Gillette Stadium Will Likely Host World Cup 2026 Games

The event last rolled through Foxborough in 1994.


Foxborough, Massachusetts, USA – September 12, 2015: Exterior night view of Gillette Stadium, home of the New England Patriots NFL football team in Foxboro Massachusetts lit up at night.

Good news for New England soccer fans: The World Cup will more than likely be played at Gillette Stadium in 2026.

FIFA today voted in Moscow to select the North American bid to host the World Cup, the sport’s premiere event, over a competing bid in Morocco. So in eight years, teams from around the globe will face off in matches played throughout the U.S., which will host 60 of them, and Canada and Mexico, which will host 10 matches apiece.

From the start, the Foxborough home of the Patriots and the New England Revolution has been considered among likely World Cup host sites. The United States Soccer Association included the stadium, which was one of nine sites of the 1994 World Cup (back then it was called Foxboro Stadium), in its list of possible venues for 2026. ESPN certainly has its back: The site lists Gillette an option the soccer federation “won’t want to pass up.

“It’s exciting,” Robert Kraft, the owner of the stadium and both the football and soccer teams, said Wednesday. “I know we have a lot of soccer fans on the North Shore, Fall River, New Bedford, Rhode Island, there’s a lot of fans. So we’re speaking to all of them.”

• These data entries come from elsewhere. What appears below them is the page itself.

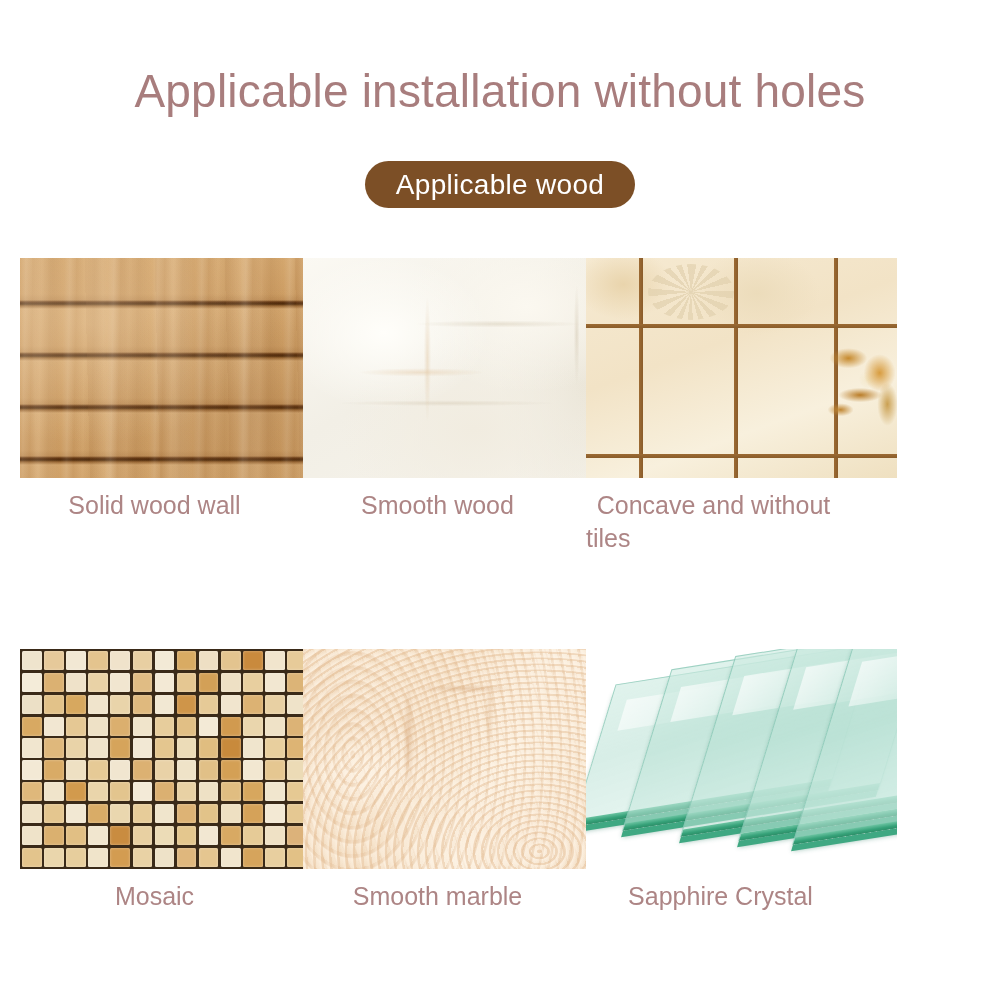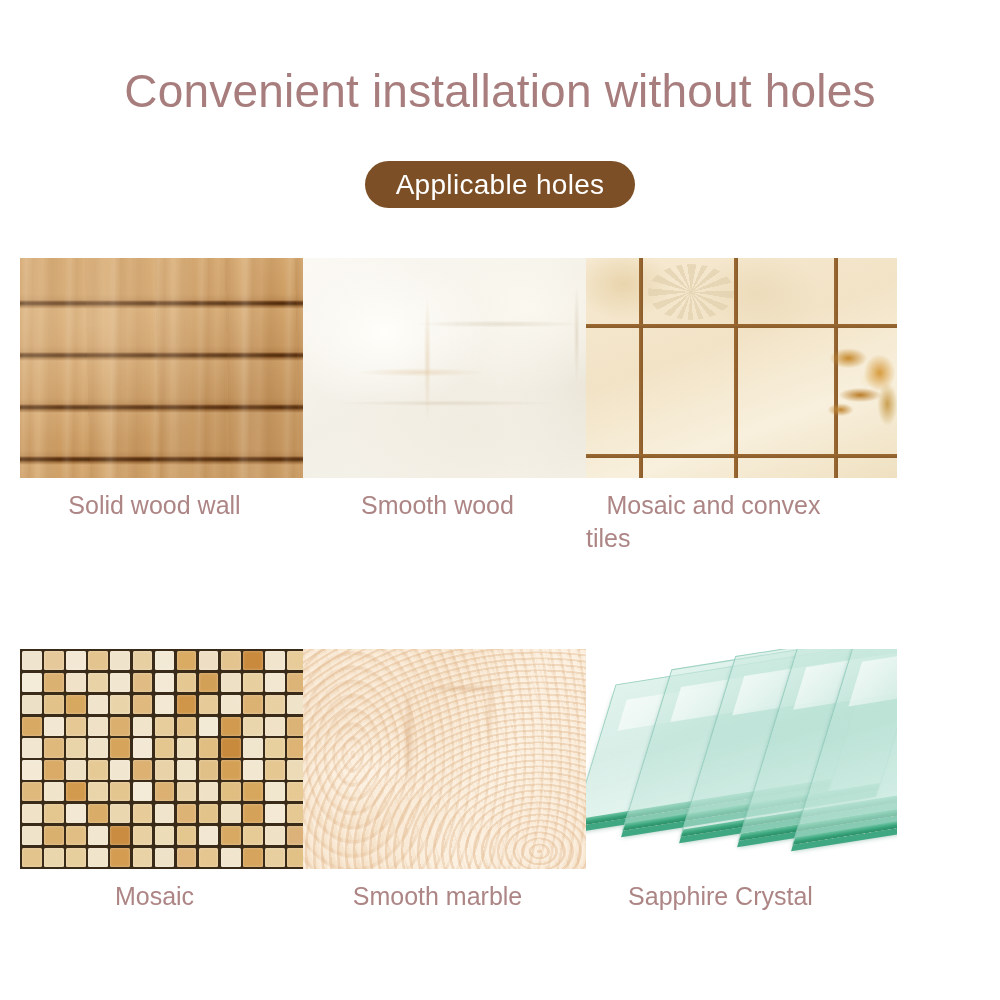"Convenient installation without holes" div.headline { text: Convenient -> Applicable }
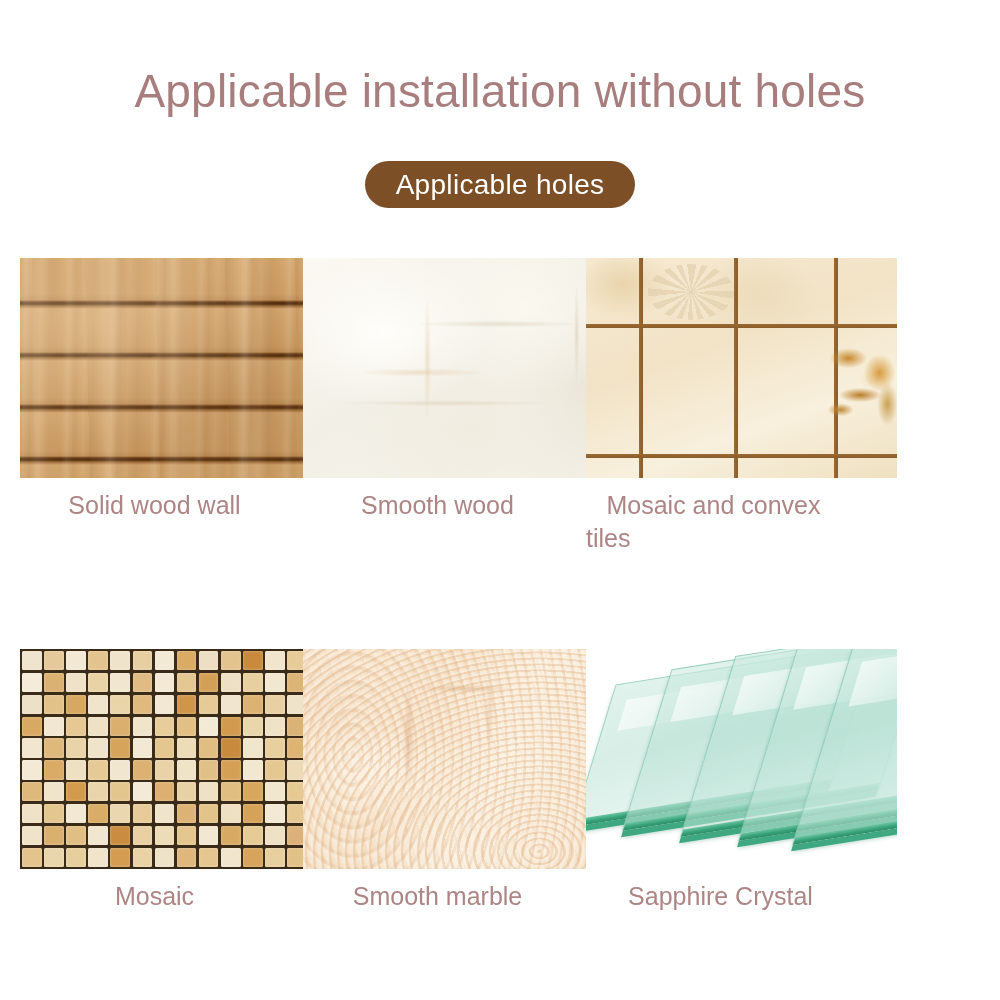"Applicable holes" span.badge { text: holes -> wood }
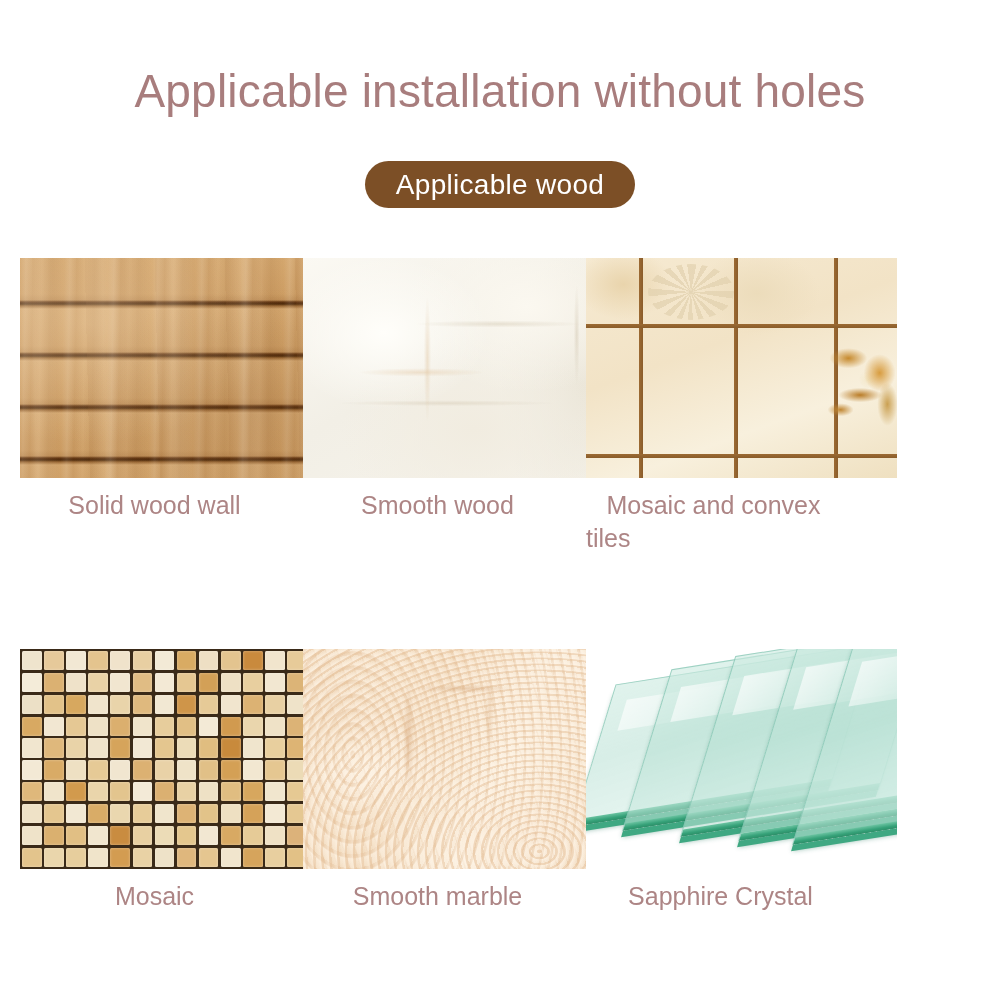"Mosaic and convex" span.l1 { text: Mosaic and convex -> Concave and without }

Earlier this year, Kraft launched Boston Soccer 2026, a nonprofit that would raise money to host as many as six games at his stadium without the need to invest public funds. He was honorary chairman of the board that sought to bring the tournament to the continent.

The 2026 proposal calls for the grand finale, the World Cup Final, to be played at the MetLife Stadium in New Jersey.